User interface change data

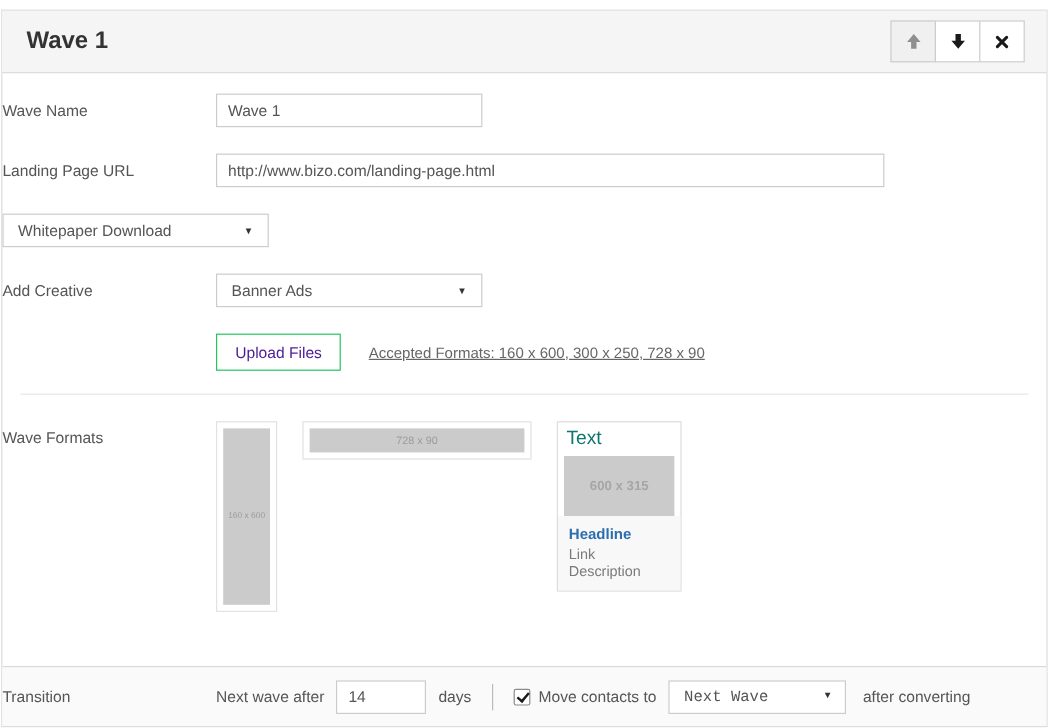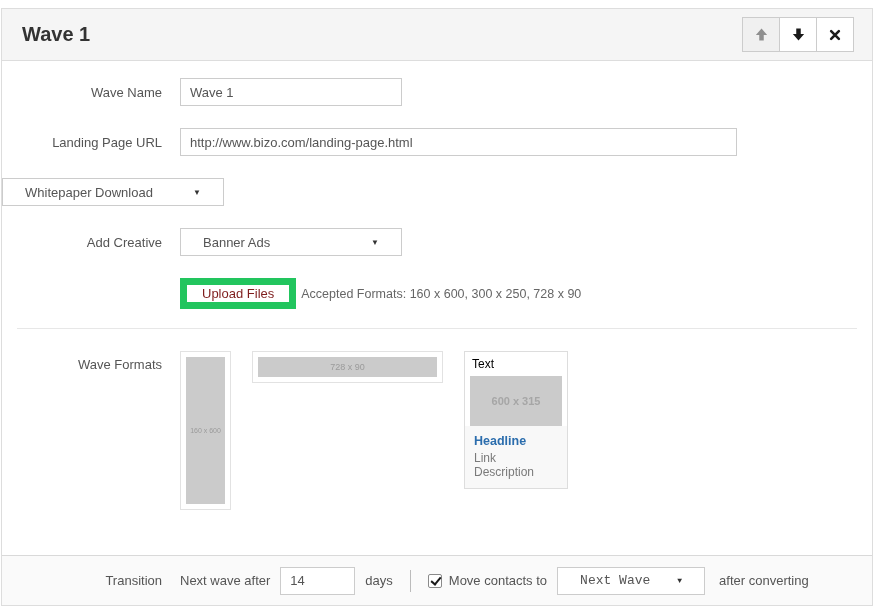--- a/index.html
+++ b/index.html
@@ -51,7 +51,6 @@
   }
   .form-label {
     width: 160px;
-    text-align: right;
     margin-right: 18px;
     color: #555;
     flex: none;

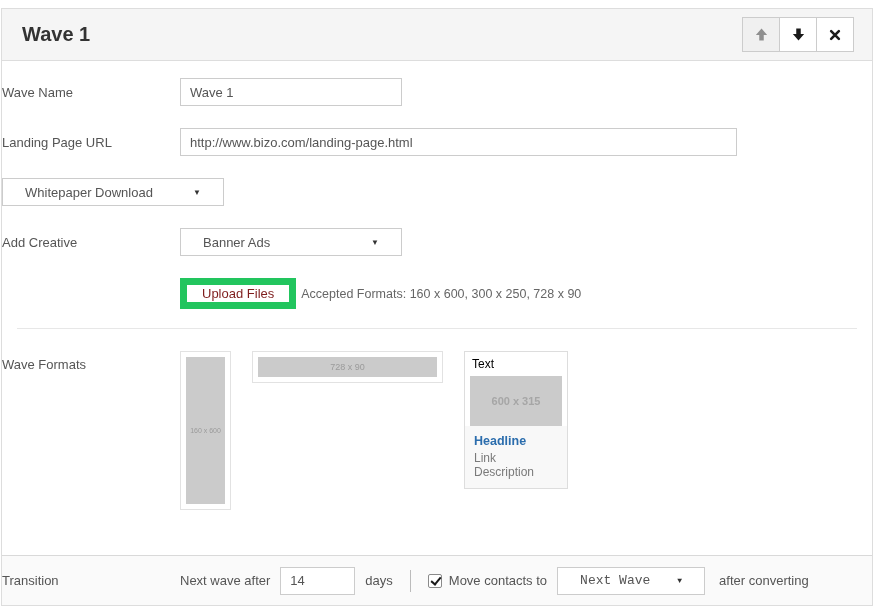--- a/index.html
+++ b/index.html
@@ -72,7 +72,7 @@
     border: 1px solid #ccc;
     background: #fff;
     display: flex; align-items: center;
-    padding: 0 22px;
+    padding: 0 12px;
     cursor: pointer;
     color: #555;
   }

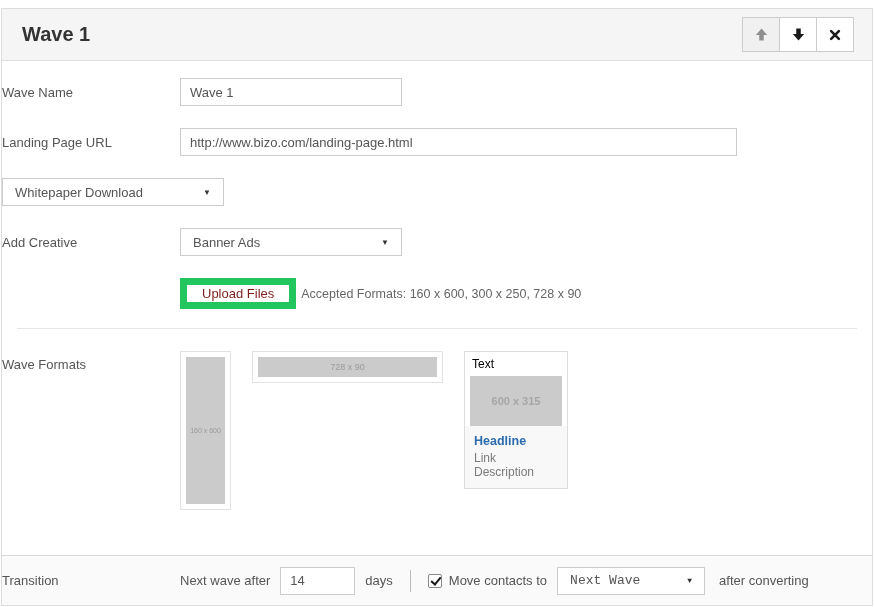--- a/index.html
+++ b/index.html
@@ -84,11 +84,11 @@
   .upload-btn {
     height: 31px;
     padding: 0 15px;
-    border: 7px solid #22c55e;
+    border: 1px solid #22c55e;
     background: #fff;
     font-family: "Liberation Sans", sans-serif;
     font-size: 13px;
-    color: #7f1d1d;
+    color: #4c1d95;
     cursor: pointer;
   }
   .upload-help { margin-left: 5px; font-size: 12.5px; color: #666; }

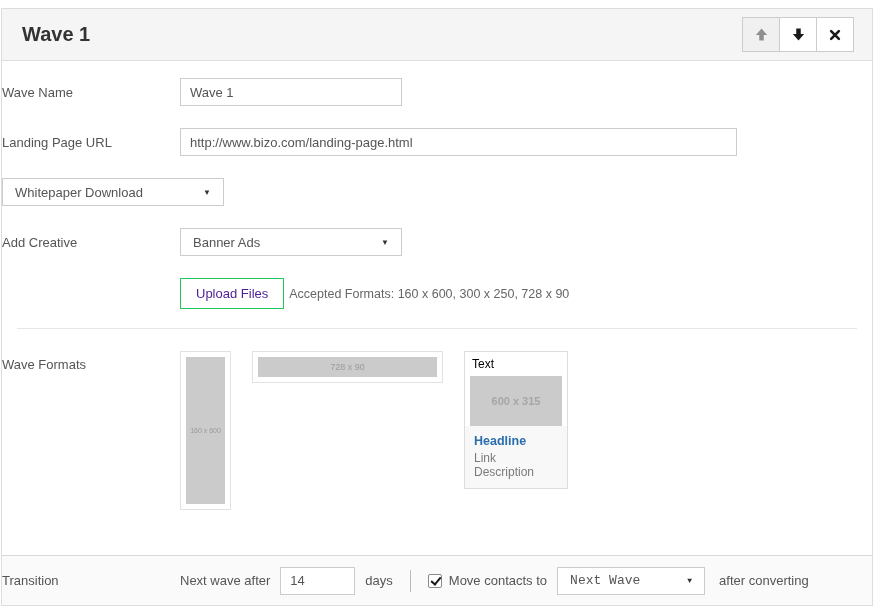--- a/index.html
+++ b/index.html
@@ -91,7 +91,7 @@
     color: #4c1d95;
     cursor: pointer;
   }
-  .upload-help { margin-left: 5px; font-size: 12.5px; color: #666; }
+  .upload-help { margin-left: 23px; font-size: 12.5px; color: #666; text-decoration: underline; }
   .divider {
     border: none;
     border-top: 1px solid #e7e7e7;

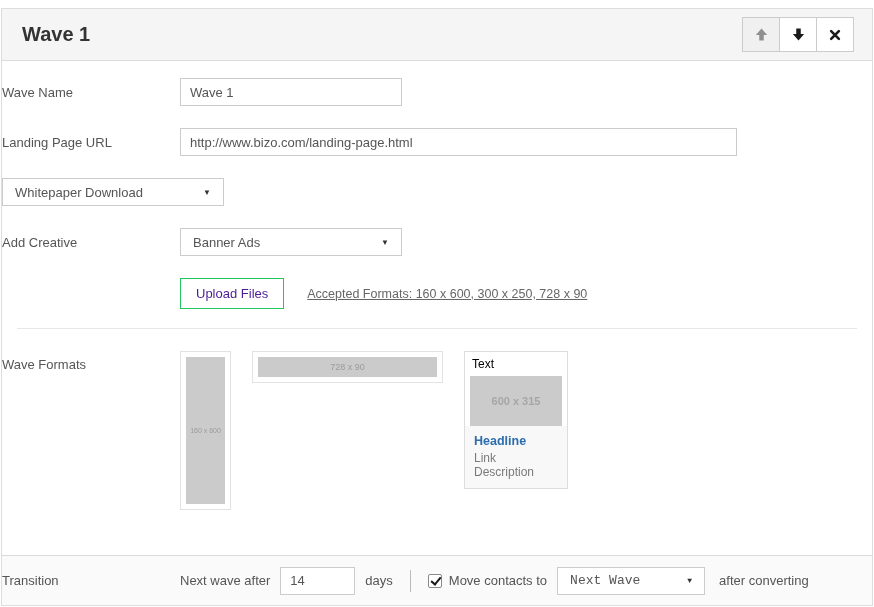--- a/index.html
+++ b/index.html
@@ -121,7 +121,7 @@
     border: 1px solid #ddd;
     background: #fff;
   }
-  .tc-title { padding: 5px 7px 3px 7px; font-size: 12px; color: #000000; }
+  .tc-title { padding: 5px 7px 3px 7px; font-size: 16px; color: #0f766e; }
   .tc-image {
     margin: 2px 5px 0 5px;
     height: 50px;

◆ **EXERCISE OBJECTIVE**
Exactly as written above, print every line of the data but not its pictures.

◆ **OUTPUT BELOW**
--- a/index.html
+++ b/index.html
@@ -51,7 +51,6 @@
   }
   .form-label {
     width: 160px;
-    text-align: right;
     margin-right: 18px;
     color: #555;
     flex: none;

--- a/index.html
+++ b/index.html
@@ -72,7 +72,7 @@
     border: 1px solid #ccc;
     background: #fff;
     display: flex; align-items: center;
-    padding: 0 22px;
+    padding: 0 12px;
     cursor: pointer;
     color: #555;
   }

--- a/index.html
+++ b/index.html
@@ -84,11 +84,11 @@
   .upload-btn {
     height: 31px;
     padding: 0 15px;
-    border: 7px solid #22c55e;
+    border: 1px solid #22c55e;
     background: #fff;
     font-family: "Liberation Sans", sans-serif;
     font-size: 13px;
-    color: #7f1d1d;
+    color: #4c1d95;
     cursor: pointer;
   }
   .upload-help { margin-left: 5px; font-size: 12.5px; color: #666; }

--- a/index.html
+++ b/index.html
@@ -91,7 +91,7 @@
     color: #4c1d95;
     cursor: pointer;
   }
-  .upload-help { margin-left: 5px; font-size: 12.5px; color: #666; }
+  .upload-help { margin-left: 23px; font-size: 12.5px; color: #666; text-decoration: underline; }
   .divider {
     border: none;
     border-top: 1px solid #e7e7e7;

--- a/index.html
+++ b/index.html
@@ -121,7 +121,7 @@
     border: 1px solid #ddd;
     background: #fff;
   }
-  .tc-title { padding: 5px 7px 3px 7px; font-size: 12px; color: #000000; }
+  .tc-title { padding: 5px 7px 3px 7px; font-size: 16px; color: #0f766e; }
   .tc-image {
     margin: 2px 5px 0 5px;
     height: 50px;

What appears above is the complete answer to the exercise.